* **YOUR TASK**
Look through the records below, and whenever a line contains "Formatting", copy it.

* **RECORDED DATA**
________

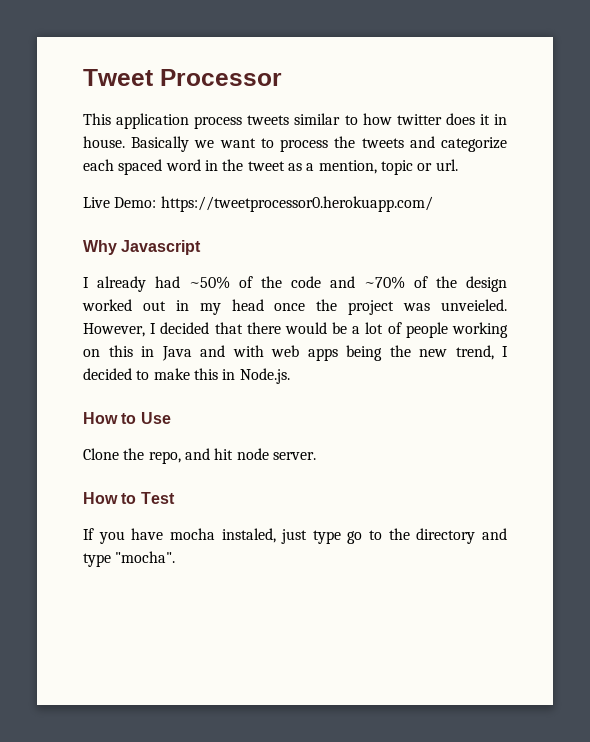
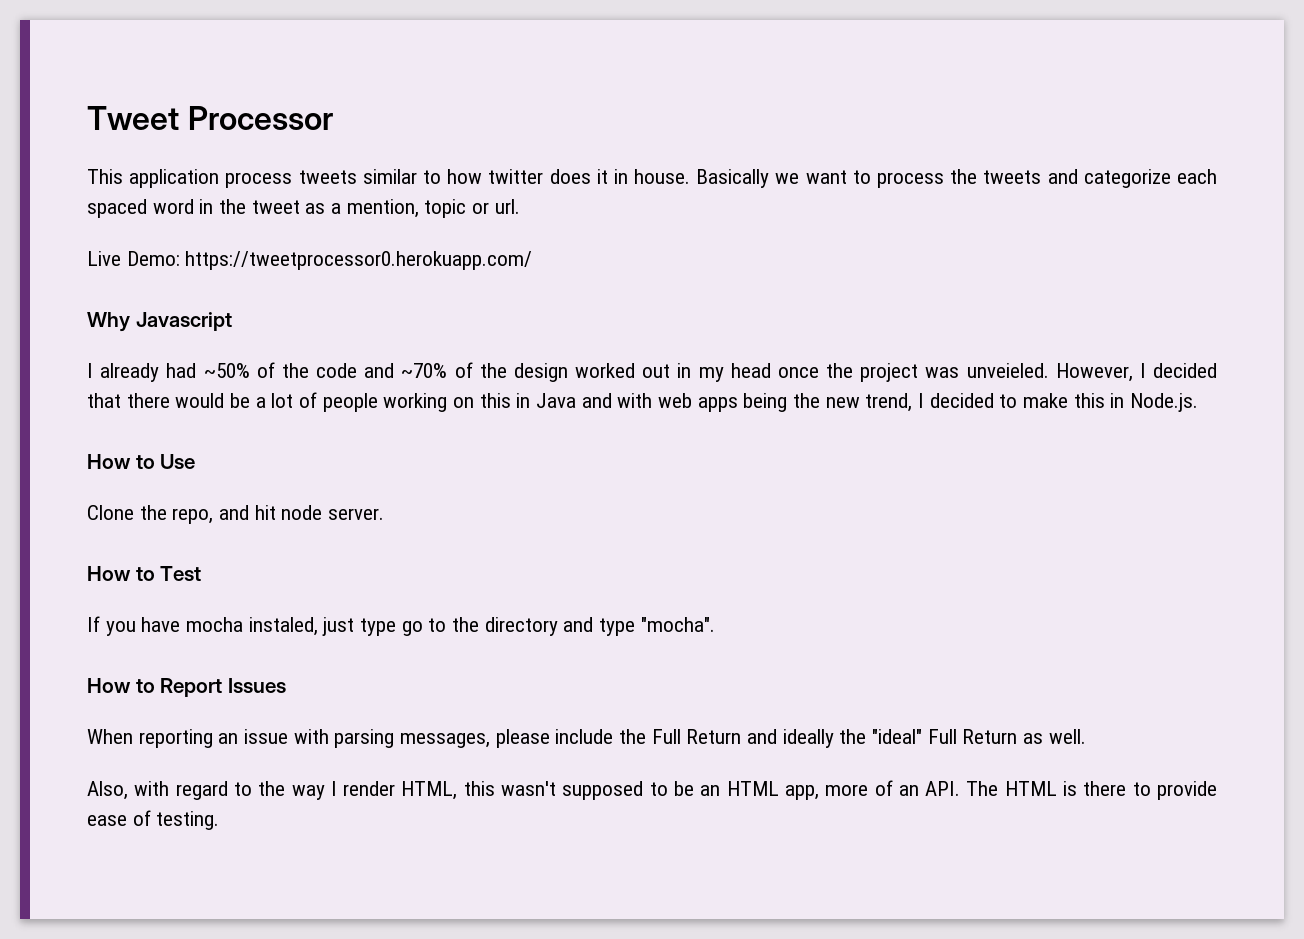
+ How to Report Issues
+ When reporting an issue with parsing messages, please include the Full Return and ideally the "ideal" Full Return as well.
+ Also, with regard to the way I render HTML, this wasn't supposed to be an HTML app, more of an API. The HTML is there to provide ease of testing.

________

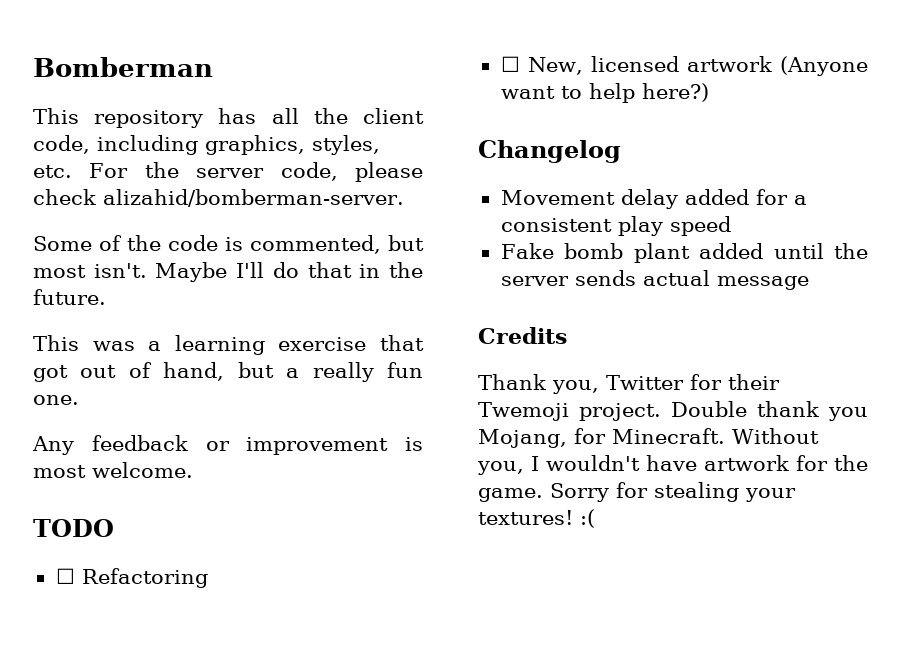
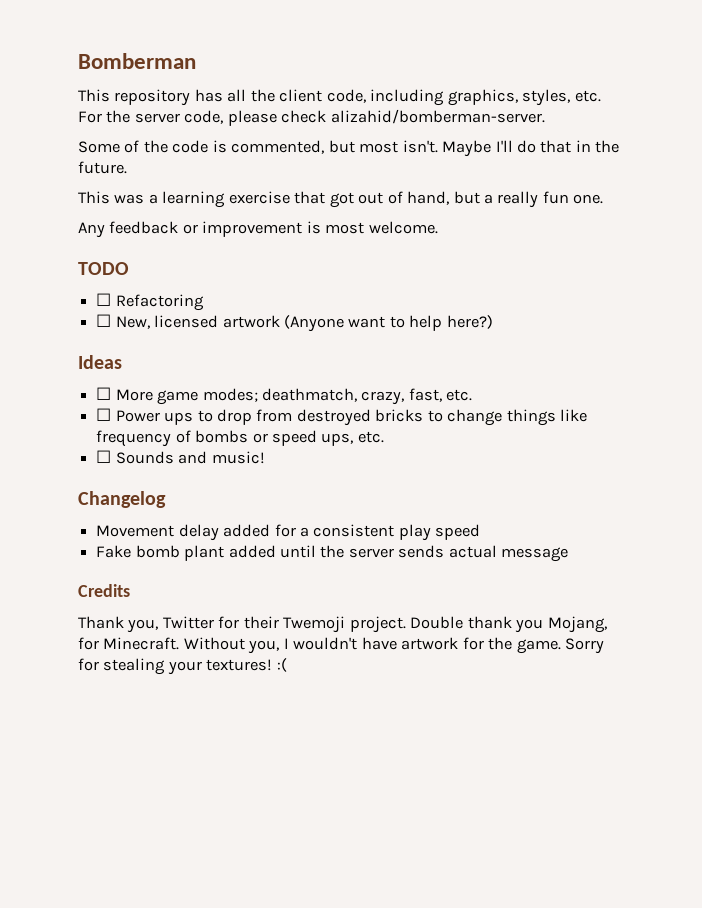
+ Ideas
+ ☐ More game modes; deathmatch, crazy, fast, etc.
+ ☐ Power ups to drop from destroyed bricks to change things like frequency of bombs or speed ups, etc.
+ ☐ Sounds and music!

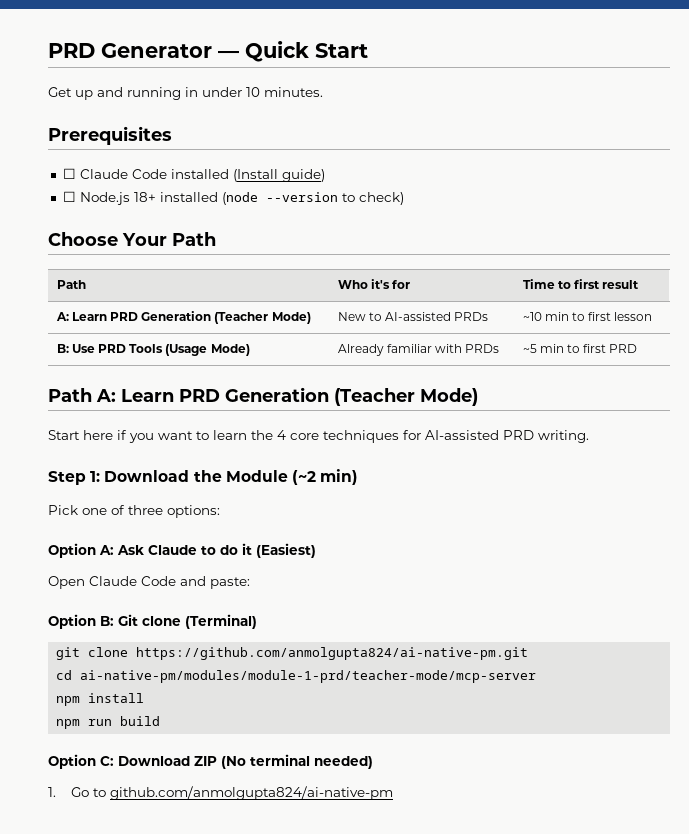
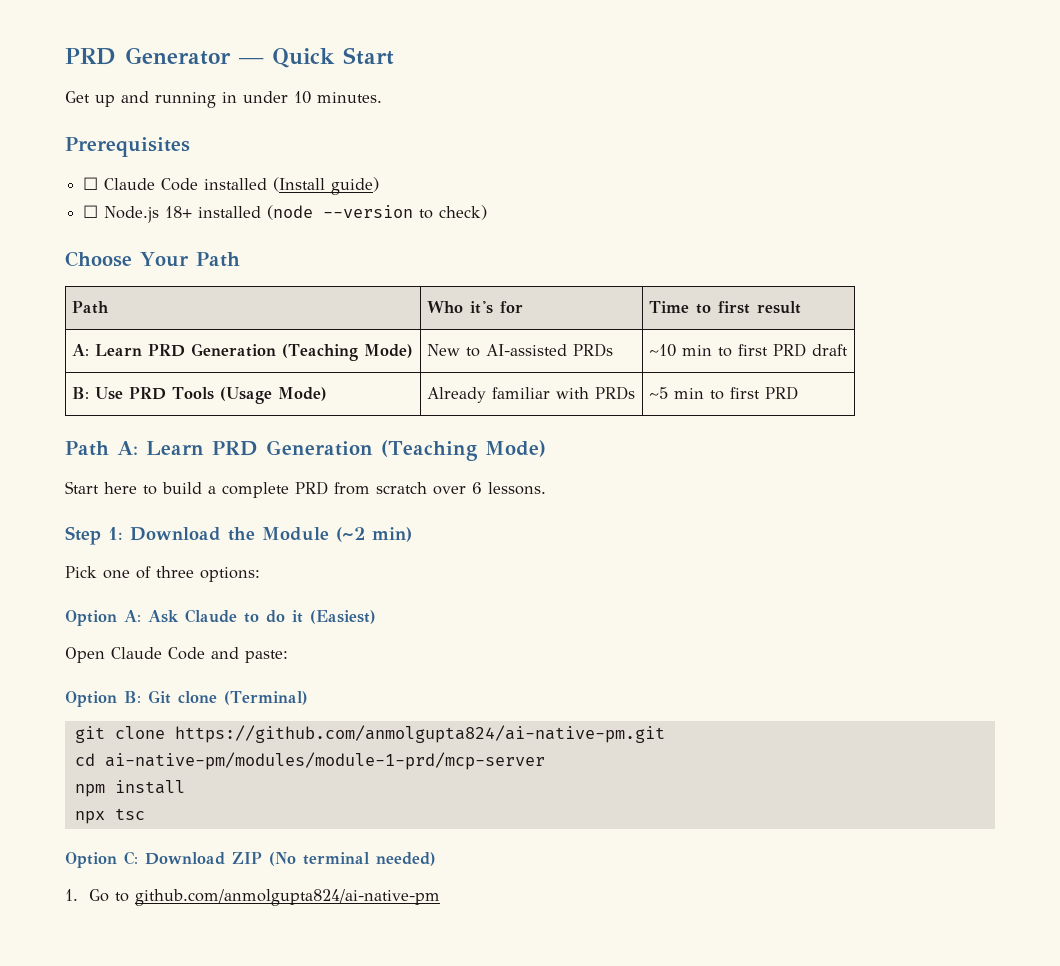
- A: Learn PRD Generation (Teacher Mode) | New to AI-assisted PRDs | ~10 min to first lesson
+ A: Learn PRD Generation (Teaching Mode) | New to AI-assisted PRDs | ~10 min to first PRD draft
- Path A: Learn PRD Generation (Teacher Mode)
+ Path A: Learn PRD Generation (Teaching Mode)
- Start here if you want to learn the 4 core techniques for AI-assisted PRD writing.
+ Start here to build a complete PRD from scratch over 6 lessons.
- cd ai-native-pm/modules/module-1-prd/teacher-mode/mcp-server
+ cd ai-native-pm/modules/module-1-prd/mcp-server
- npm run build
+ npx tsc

________

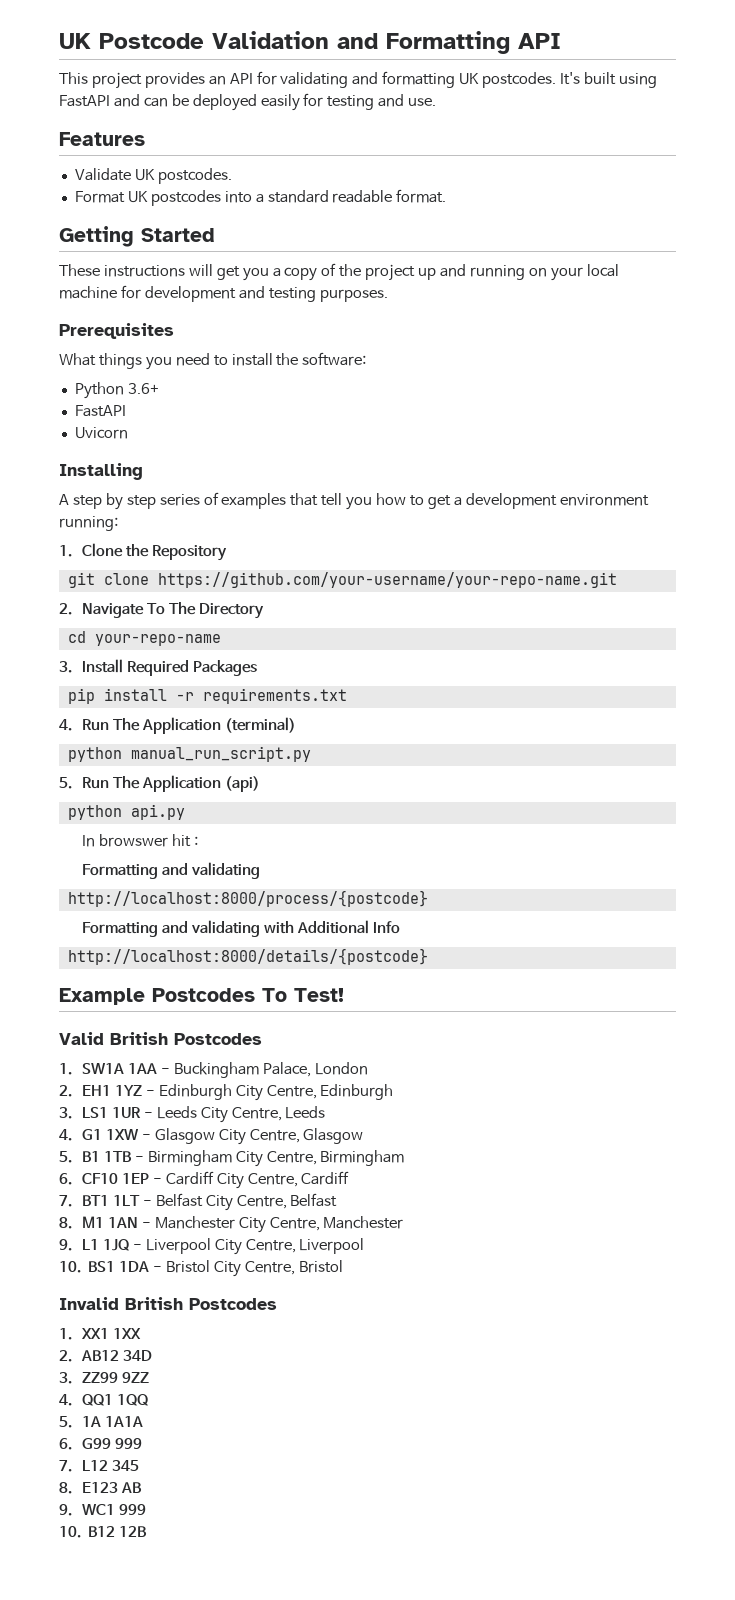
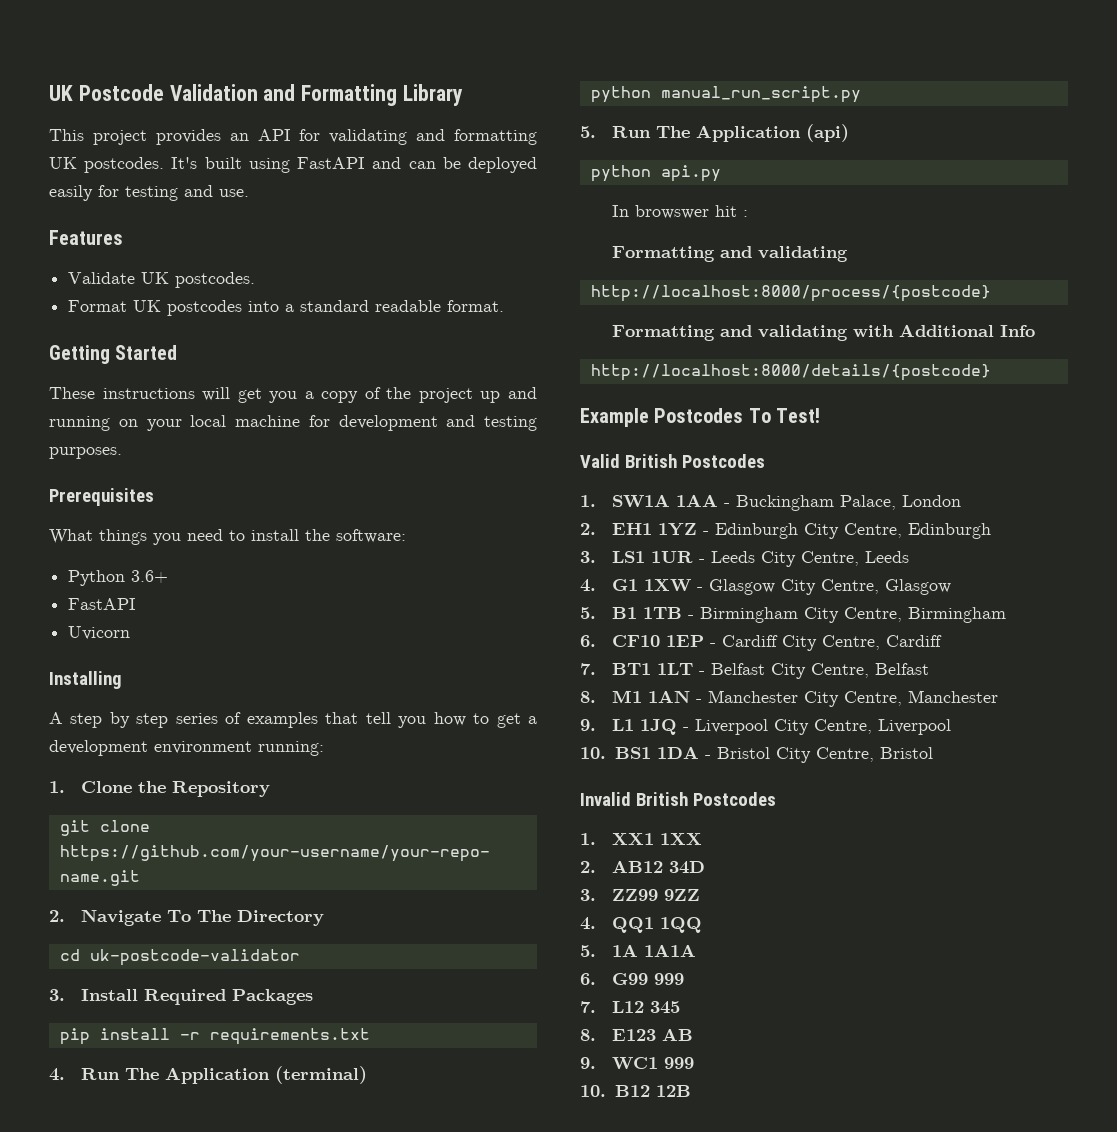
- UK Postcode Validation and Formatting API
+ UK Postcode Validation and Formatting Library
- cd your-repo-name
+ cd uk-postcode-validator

________

* **REPLY TO THE EXERCISE**
- UK Postcode Validation and Formatting API
+ UK Postcode Validation and Formatting Library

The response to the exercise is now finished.